Berdasar data riset KBB SETARA Institute (2007-2022), hukum penodaan agama kerapkali digunakan untuk mengkriminalisasi pihak-pihak tertentu secara sewenang-wenang.
“Kasus-kasus kriminalisasi tersebut melingkupi spektrum kasus yang luas; dari soal asmara, penanganan jenazah, sampai penghukuman atas interpretasi keagamaan,” ungkap SETARA Institute dalam keterangan pers, Sabtu 1 Juli 2023.
Selain itu, dalam catatan SETARA Institute, penerapan pasal-pasal penodaan agama lebih tampak sebagai ‘peradilan’ oleh tekanan massa (trial by mob).
“Idealnya, pihak kepolisian tidak boleh tunduk pada tekanan massa dan kelompok keagamaan tertentu, termasuk Majelis Ulama Indonesia (MUI),” ujar keterangan SETARA Institute.
“Ketundukan pada tekanan kelompok tertentu tersebut biasanya dijustifikasi pihak kepolisian dengan penggunaan pasal penodaan agama,” lanjutnya.
Fatwa MUI Bukan Hukum Positif
SETARA Institute mengingatkan Polri bahwa fatwa MUI bukanlah hukum positif dan peraturan perundang-undangan dalam kerangka Negara Hukum Indonesia.
Disebutkan, Pasal 7 UU Nomor 12 Tahun 2011 menyatakan bahwa jenis dan hierarki Peraturan Perundang-undangan terdiri atas: UUD Negara RI Tahun 1945, Ketetapan MPR, Undang-Undang/Peraturan Pemerintah Pengganti Undang-Undang, Peraturan Pemerintah, Peraturan Presiden, Peraturan Daerah Provinsi, dan Peraturan Daerah Kabupaten/Kota.
“Fatwa merupakan pandangan keagamaan dari ormas keagamaan tertentu mengenai suatu kasus atau fenomena aktual yang berkembang di tengah-tengah masyarakat,” ujarnya.

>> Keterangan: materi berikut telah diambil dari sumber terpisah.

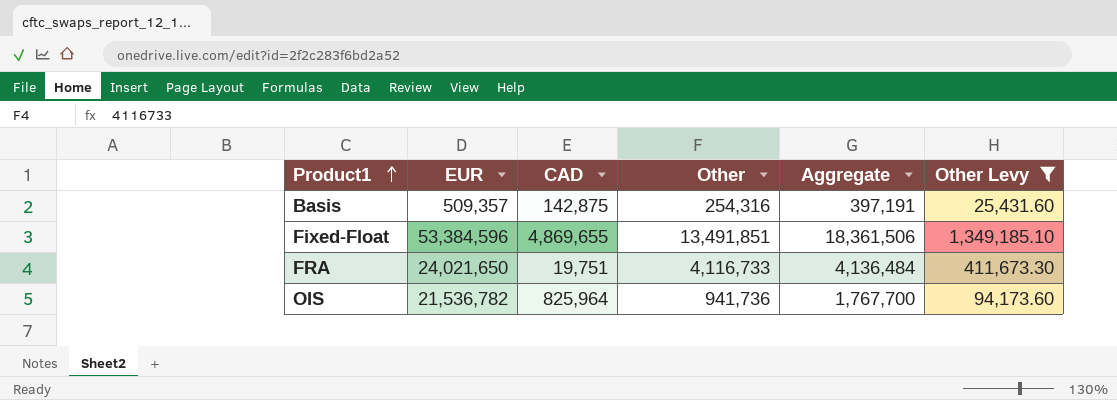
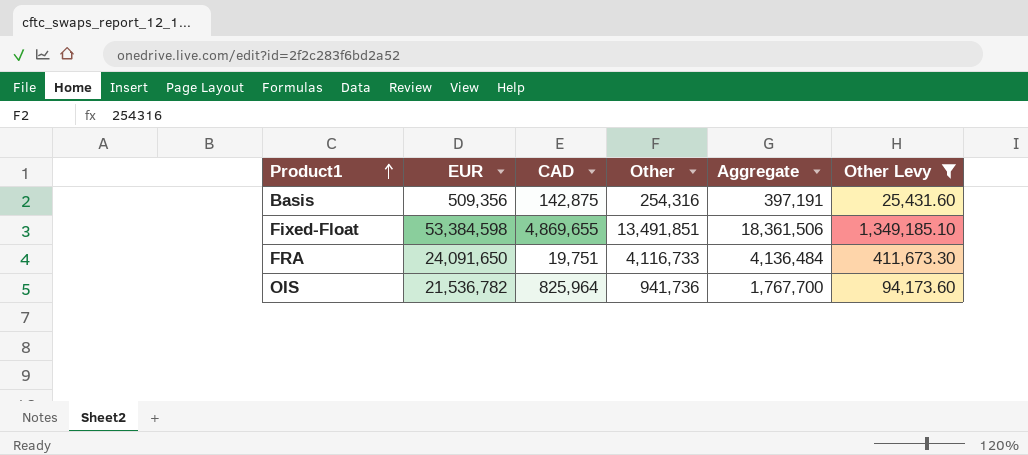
Basis | EUR: 509,357 -> 509,356
Fixed-Float | EUR: 53,384,596 -> 53,384,598
FRA | EUR: 24,021,650 -> 24,091,650

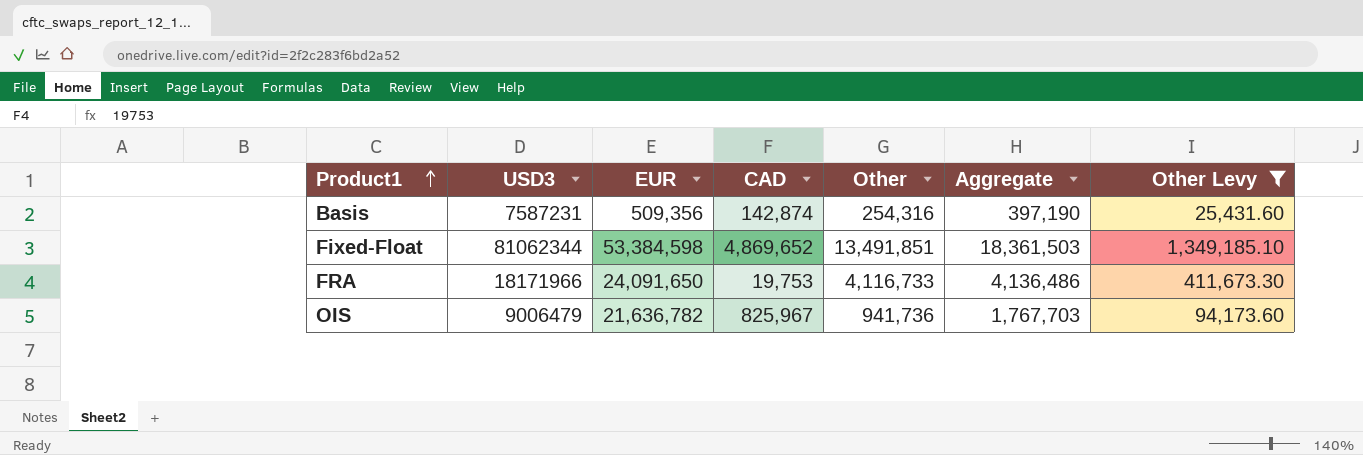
column USD3 | position: none -> 2
Basis | CAD: 142,875 -> 142,874
Basis | Aggregate: 397,191 -> 397,190
Fixed-Float | CAD: 4,869,655 -> 4,869,652
Fixed-Float | Aggregate: 18,361,506 -> 18,361,503
FRA | CAD: 19,751 -> 19,753
FRA | Aggregate: 4,136,484 -> 4,136,486
OIS | EUR: 21,536,782 -> 21,636,782
OIS | CAD: 825,964 -> 825,967
OIS | Aggregate: 1,767,700 -> 1,767,703

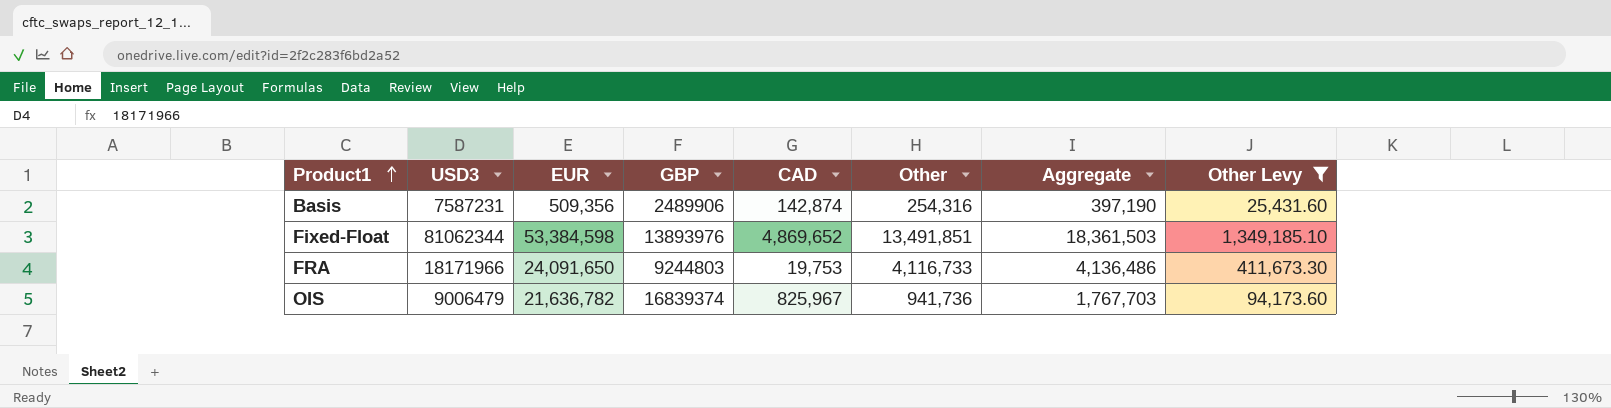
column GBP | position: none -> 4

Menurut SETARA Institute, organ pemerintahan negara, termasuk Polri, dapat menimbang pandangan ormas keagamaan tersebut yang dapat dipastikan beragam dan tidak tunggal.

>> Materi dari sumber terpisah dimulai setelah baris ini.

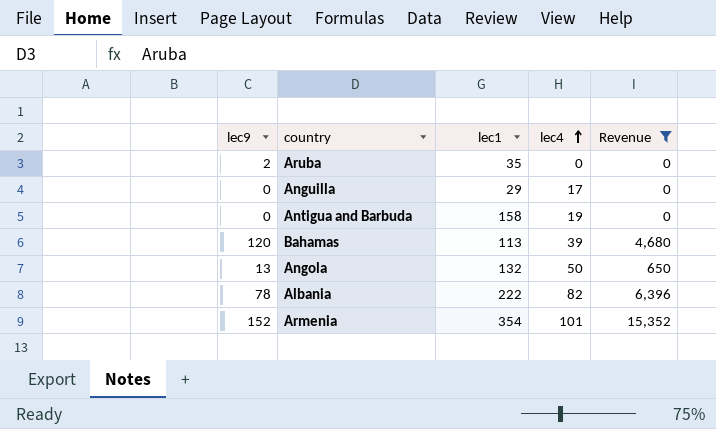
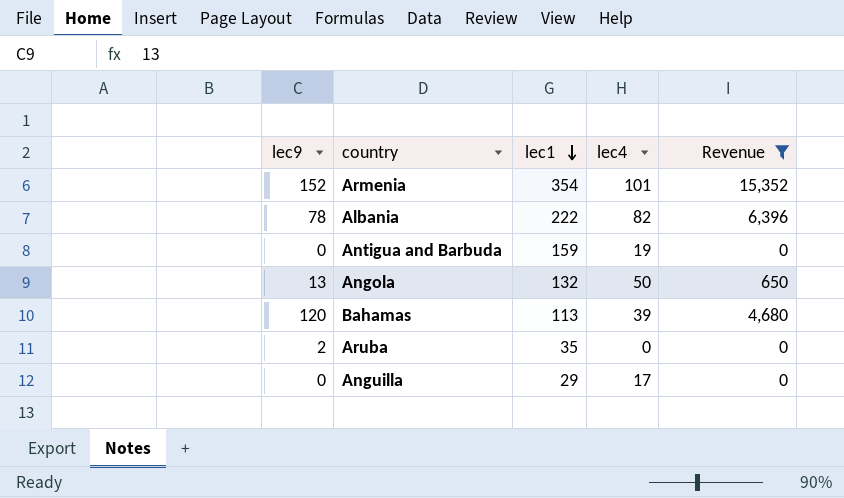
row order: lec4 ascending -> lec1 descending
Antigua and Barbuda | lec1: 158 -> 159

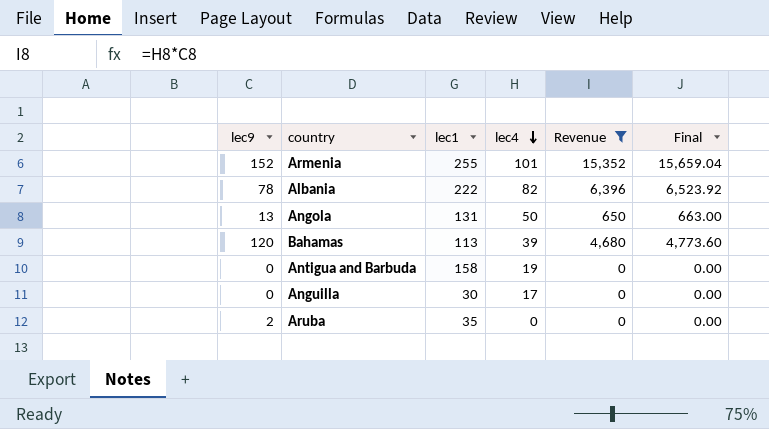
row order: lec1 descending -> lec4 descending
column Final | formula: none -> [Revenue] * 1.02
Armenia | lec1: 354 -> 255
Angola | lec1: 132 -> 131
Antigua and Barbuda | lec1: 159 -> 158
Anguilla | lec1: 29 -> 30

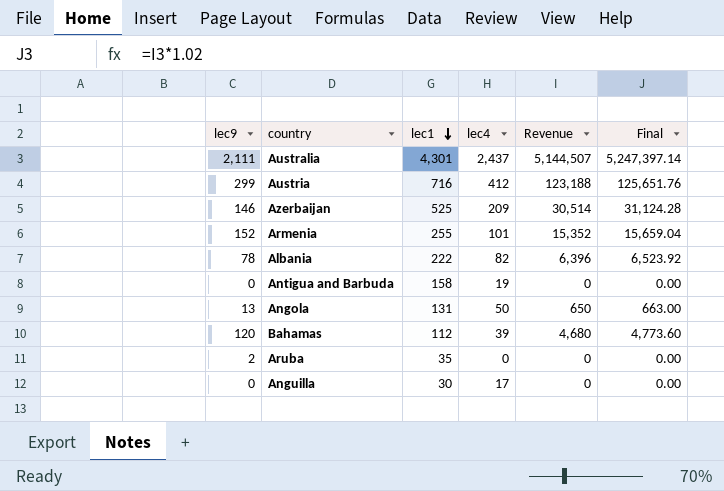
filter: Revenue <= 15,352 -> none
row order: lec4 descending -> lec1 descending
Bahamas | lec1: 113 -> 112

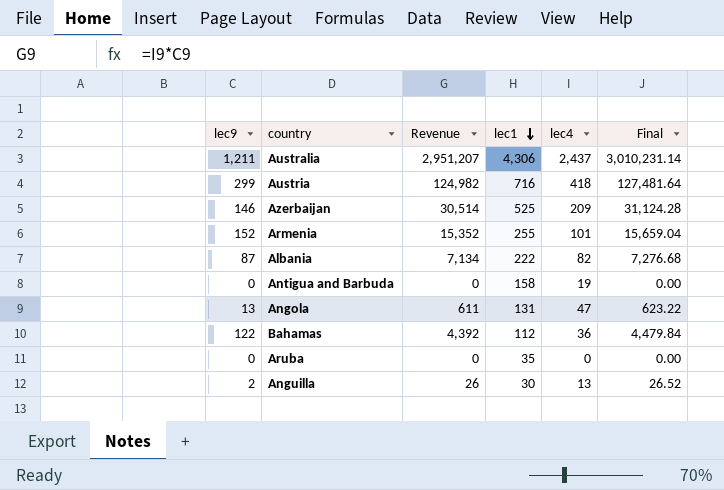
column Revenue | position: 5 -> 3
Australia | lec9: 2,111 -> 1,211
Australia | Revenue: 5,144,507 -> 2,951,207
Australia | lec1: 4,301 -> 4,306
Australia | Final: 5,247,397.14 -> 3,010,231.14
Austria | Revenue: 123,188 -> 124,982
Austria | lec4: 412 -> 418
Austria | Final: 125,651.76 -> 127,481.64
Albania | lec9: 78 -> 87
Albania | Revenue: 6,396 -> 7,134
Albania | Final: 6,523.92 -> 7,276.68
Angola | Revenue: 650 -> 611
Angola | lec4: 50 -> 47
Angola | Final: 663.00 -> 623.22
Bahamas | lec9: 120 -> 122
Bahamas | Revenue: 4,680 -> 4,392
Bahamas | lec4: 39 -> 36
Bahamas | Final: 4,773.60 -> 4,479.84
Aruba | lec9: 2 -> 0
Anguilla | lec9: 0 -> 2
Anguilla | Revenue: 0 -> 26
Anguilla | lec4: 17 -> 13
Anguilla | Final: 0.00 -> 26.52

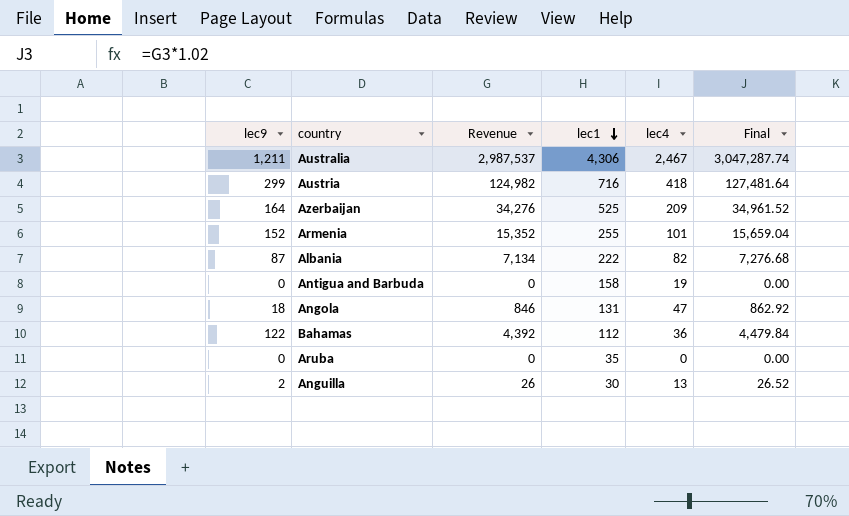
Australia | Revenue: 2,951,207 -> 2,987,537
Australia | lec4: 2,437 -> 2,467
Australia | Final: 3,010,231.14 -> 3,047,287.74
Azerbaijan | lec9: 146 -> 164
Azerbaijan | Revenue: 30,514 -> 34,276
Azerbaijan | Final: 31,124.28 -> 34,961.52
Angola | lec9: 13 -> 18
Angola | Revenue: 611 -> 846
Angola | Final: 623.22 -> 862.92

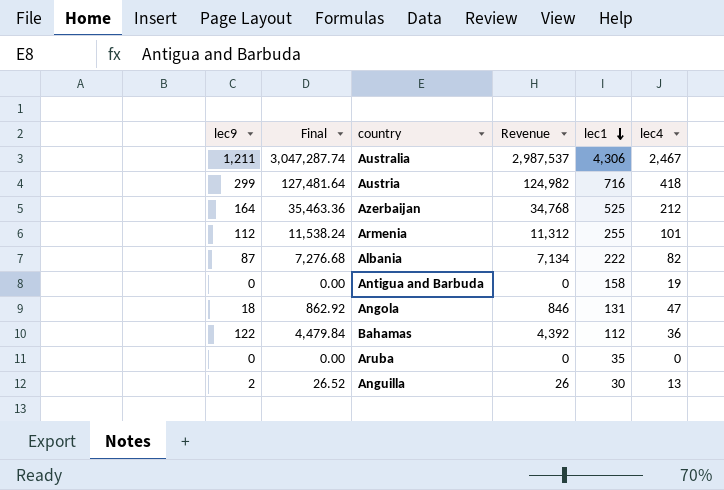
column Final | position: 6 -> 2
Azerbaijan | Final: 34,961.52 -> 35,463.36
Azerbaijan | Revenue: 34,276 -> 34,768
Azerbaijan | lec4: 209 -> 212
Armenia | lec9: 152 -> 112
Armenia | Final: 15,659.04 -> 11,538.24
Armenia | Revenue: 15,352 -> 11,312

“Namun demikian, fatwa ormas keagamaan tidaklah mengikat Polri dan elemen kelembagaan negara apapun untuk menjadikannya sebagai dasar formal bagi tindakan hukum yang akan diambil oleh Negara,” demikian SETARA Institute.***
Simak breaking news dan berita pilihan Konteks langsung dari ponselmu. Konteks.co.id WhatsApp Channel
Baca berita pilihan konteks.co.id lainnya di:
"Google News"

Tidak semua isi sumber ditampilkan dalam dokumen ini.